"""

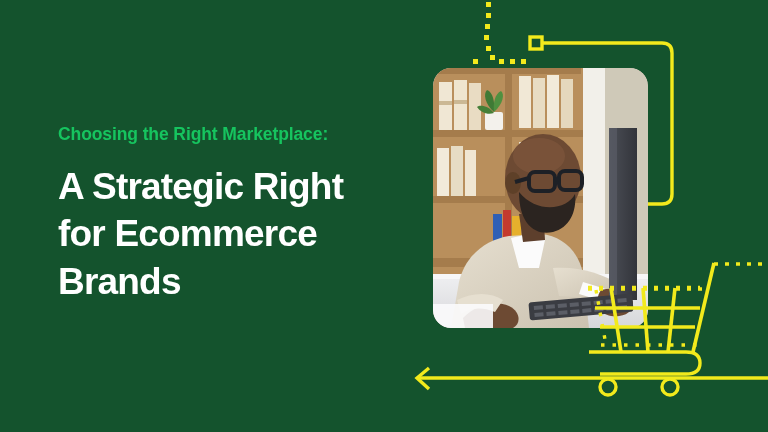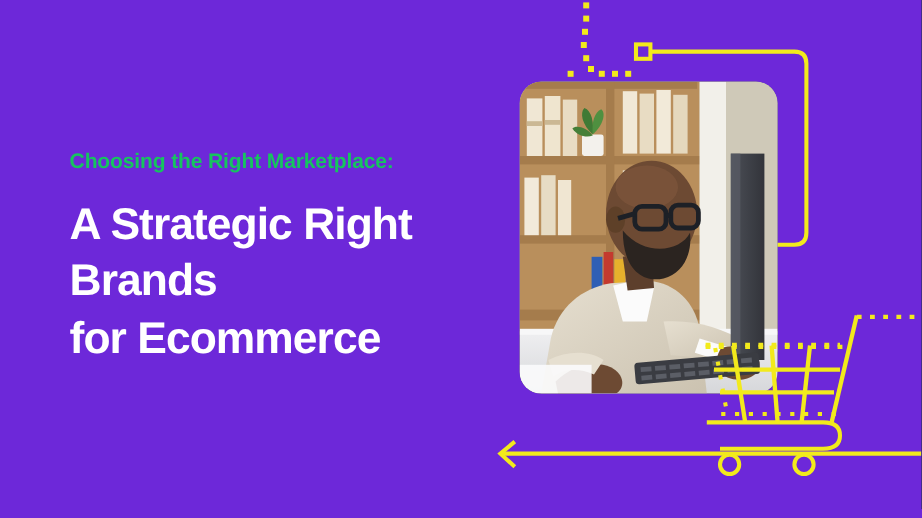--- a/index.html
+++ b/index.html
@@ -17,7 +17,7 @@
     position: relative;
     width: 768px;
     height: 432px;
-    background: #6d28d9;
+    background: #14532d;
     overflow: hidden;
   }
 

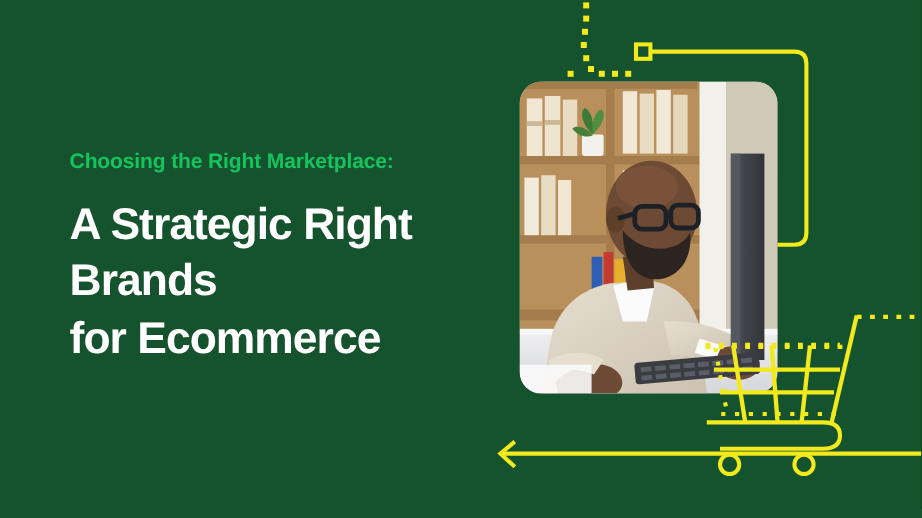--- a/index.html
+++ b/index.html
@@ -273,8 +273,8 @@
     <p id="eyebrow">Choosing the Right Marketplace:</p>
     <h1 id="headline">
       <span class="hl">A Strategic Right</span>
+      <span class="hl">for Ecommerce</span>
       <span class="hl">Brands</span>
-      <span class="hl">for Ecommerce</span>
     </h1>
   </div>
 

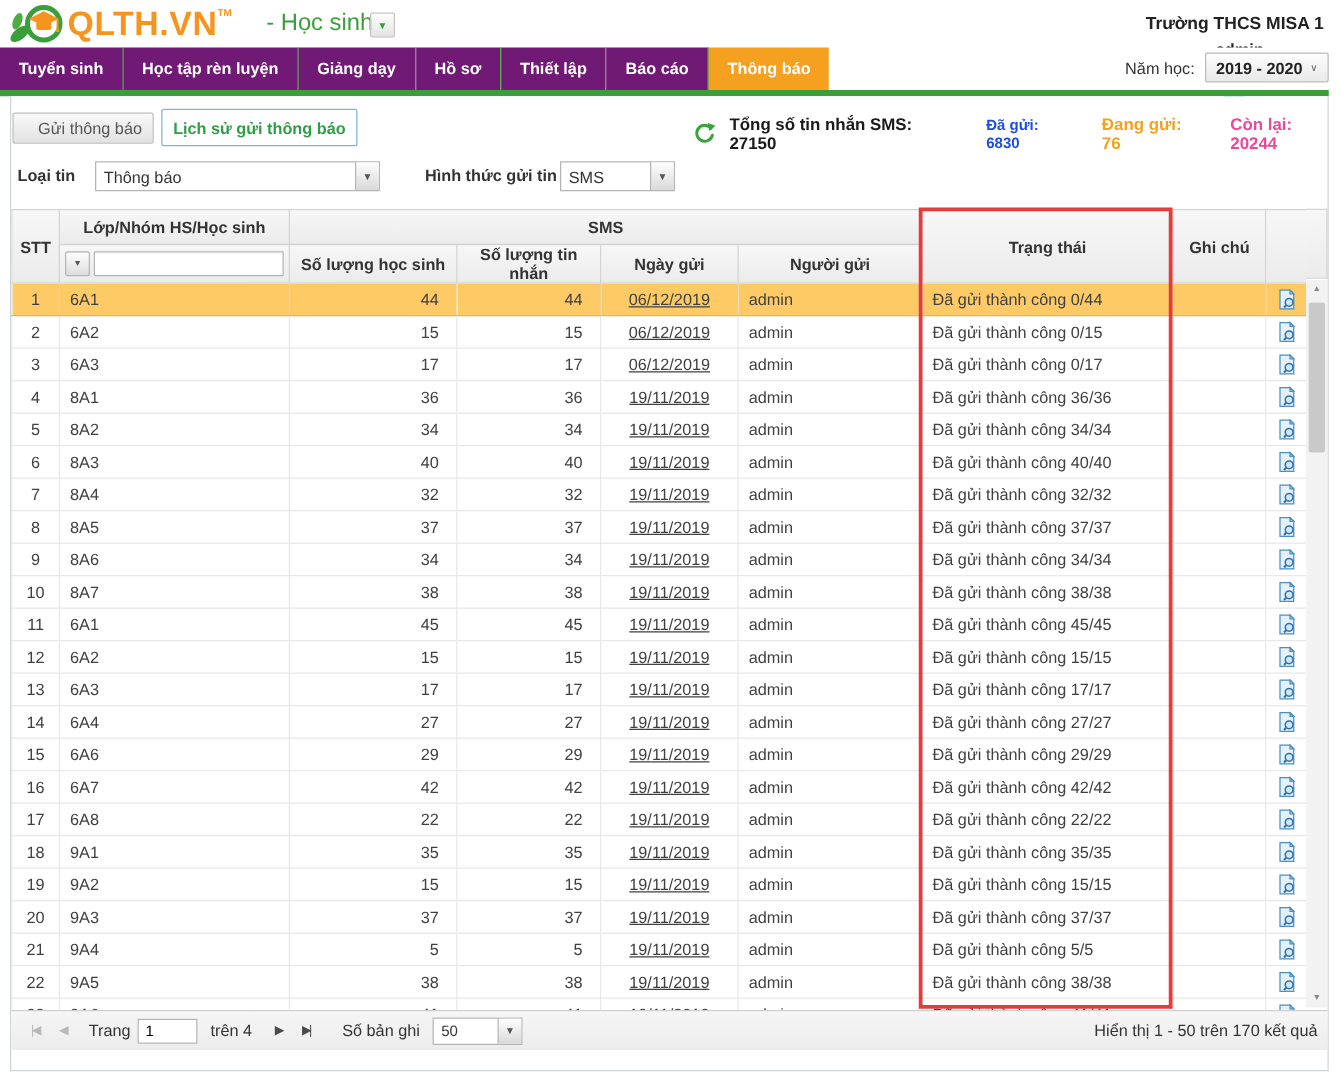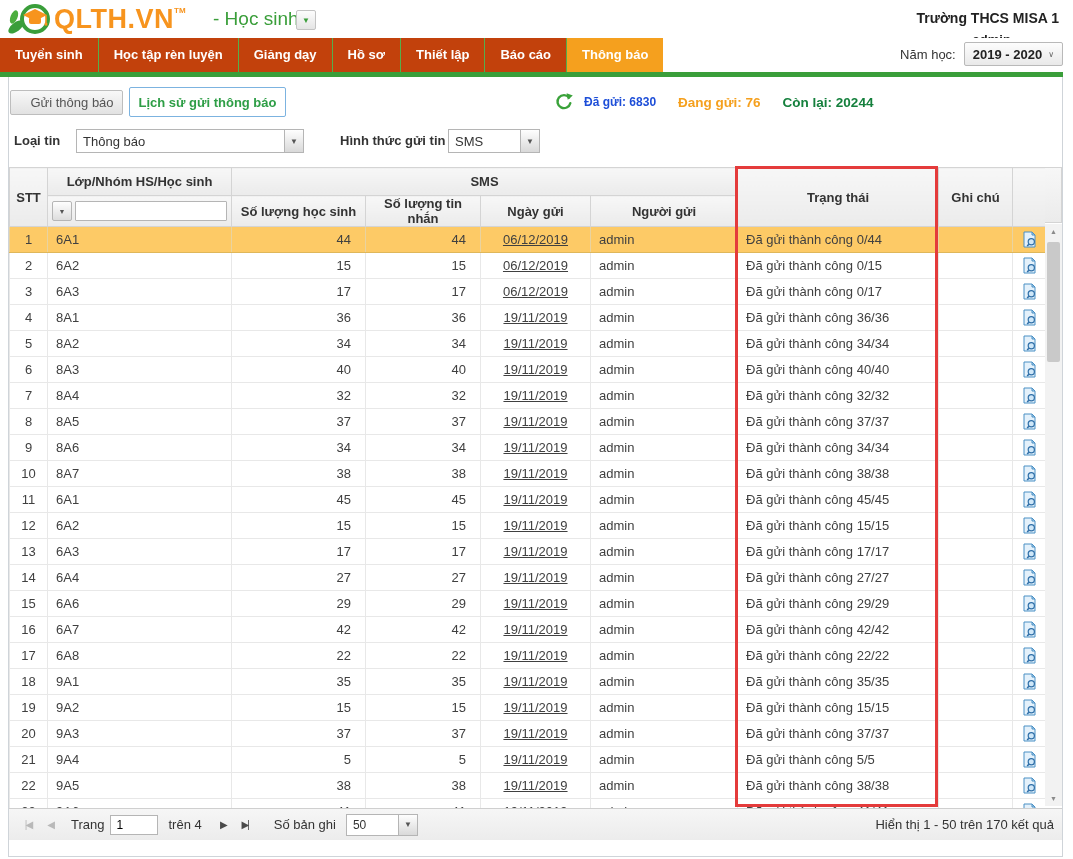--- a/index.html
+++ b/index.html
@@ -27,7 +27,7 @@
   
   .navbar { position:absolute; left:0; top:38px; width:1073px; height:34px; background:#fff; display:flex; }
   .nav-tabs { display:flex; height:34px; }
-  .nav-tab { background:#c2410c; color:#fff; font-weight:bold; font-size:13px; line-height:34px;
+  .nav-tab { background:#701a75; color:#fff; font-weight:bold; font-size:13px; line-height:34px;
     padding:0 15px; border-right:1px solid #55ae4b; cursor:pointer; white-space:nowrap; }
   .nav-tab.active { background:#f5a01e; border-right:none; }
   .nav-strip { position:absolute; left:0; top:72px; width:1063px; height:5px; background:#3a9e3a; }

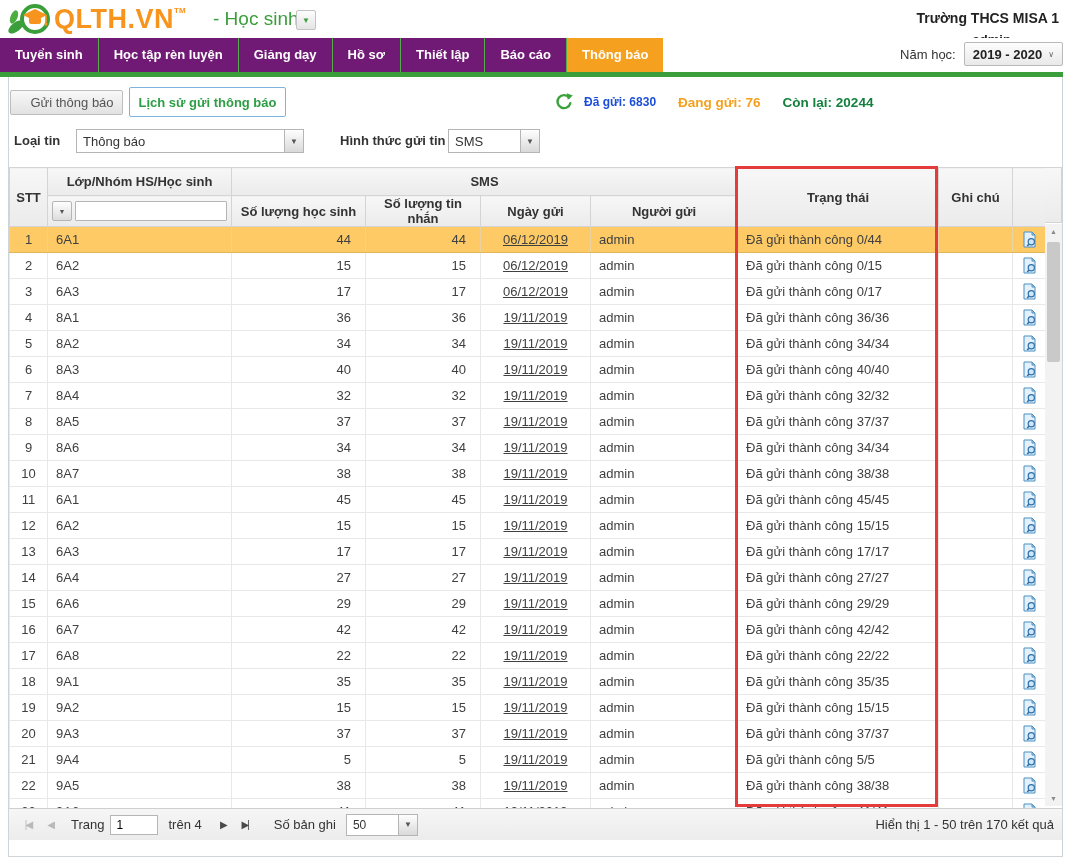--- a/index.html
+++ b/index.html
@@ -174,6 +174,7 @@
     <path d="M16.3 11.2a6.5 6.5 0 1 1-1.2-5.6" fill="none" stroke="#3aa23a" stroke-width="2.4" stroke-linecap="round"></path>
     <polygon points="12.6,1.2 18.8,3.4 13.8,7.8" fill="#3aa23a"></polygon>
   </svg>
+  <span class="stat-total">Tổng số tin nhắn SMS: 27150</span>
   <span class="stat-sent">Đã gửi: 6830</span>
   <span class="stat-sending">Đang gửi: 76</span>
   <span class="stat-remaining">Còn lại: 20244</span>

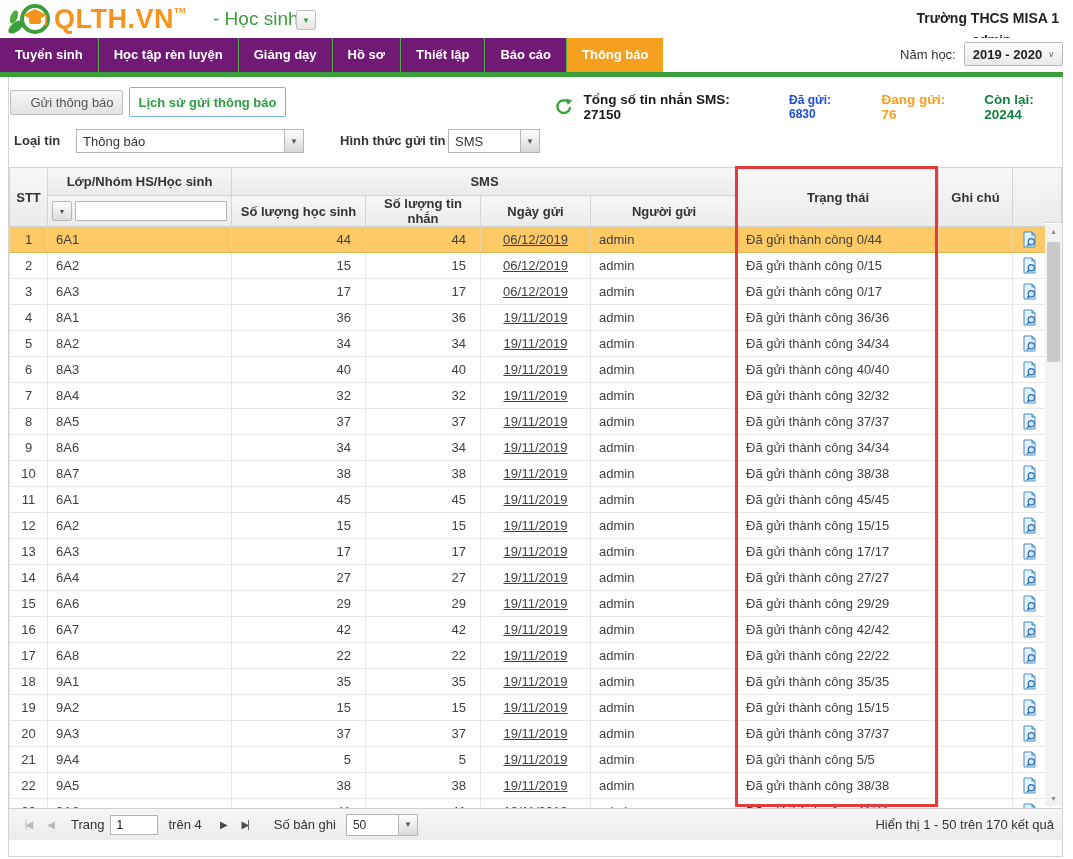--- a/index.html
+++ b/index.html
@@ -55,7 +55,7 @@
   .stat-total { font-weight:bold; color:#1a1a1a; font-size:13.5px; margin-right:22px; }
   .stat-sent { font-weight:bold; color:#1d4ed8; font-size:12px; margin-right:22px; }
   .stat-sending { font-weight:bold; color:#f5a01e; font-size:13.5px; margin-right:22px; }
-  .stat-remaining { font-weight:bold; color:#15803d; font-size:13.5px; }
+  .stat-remaining { font-weight:bold; color:#ec4899; font-size:13.5px; }
 
   
   .filter-label { position:absolute; font-weight:bold; color:#333; font-size:13px; top:133px; }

"""

*WHAT IS REQUIRED*
Reproduce exactly the entries above, limited to the lines from the one with "-174,6 +174,7 @@" through the one with "nhắn SMS: 27150</span>", both included.

*EXERCISE ANSWER*
@@ -174,6 +174,7 @@
     <path d="M16.3 11.2a6.5 6.5 0 1 1-1.2-5.6" fill="none" stroke="#3aa23a" stroke-width="2.4" stroke-linecap="round"></path>
     <polygon points="12.6,1.2 18.8,3.4 13.8,7.8" fill="#3aa23a"></polygon>
   </svg>
+  <span class="stat-total">Tổng số tin nhắn SMS: 27150</span>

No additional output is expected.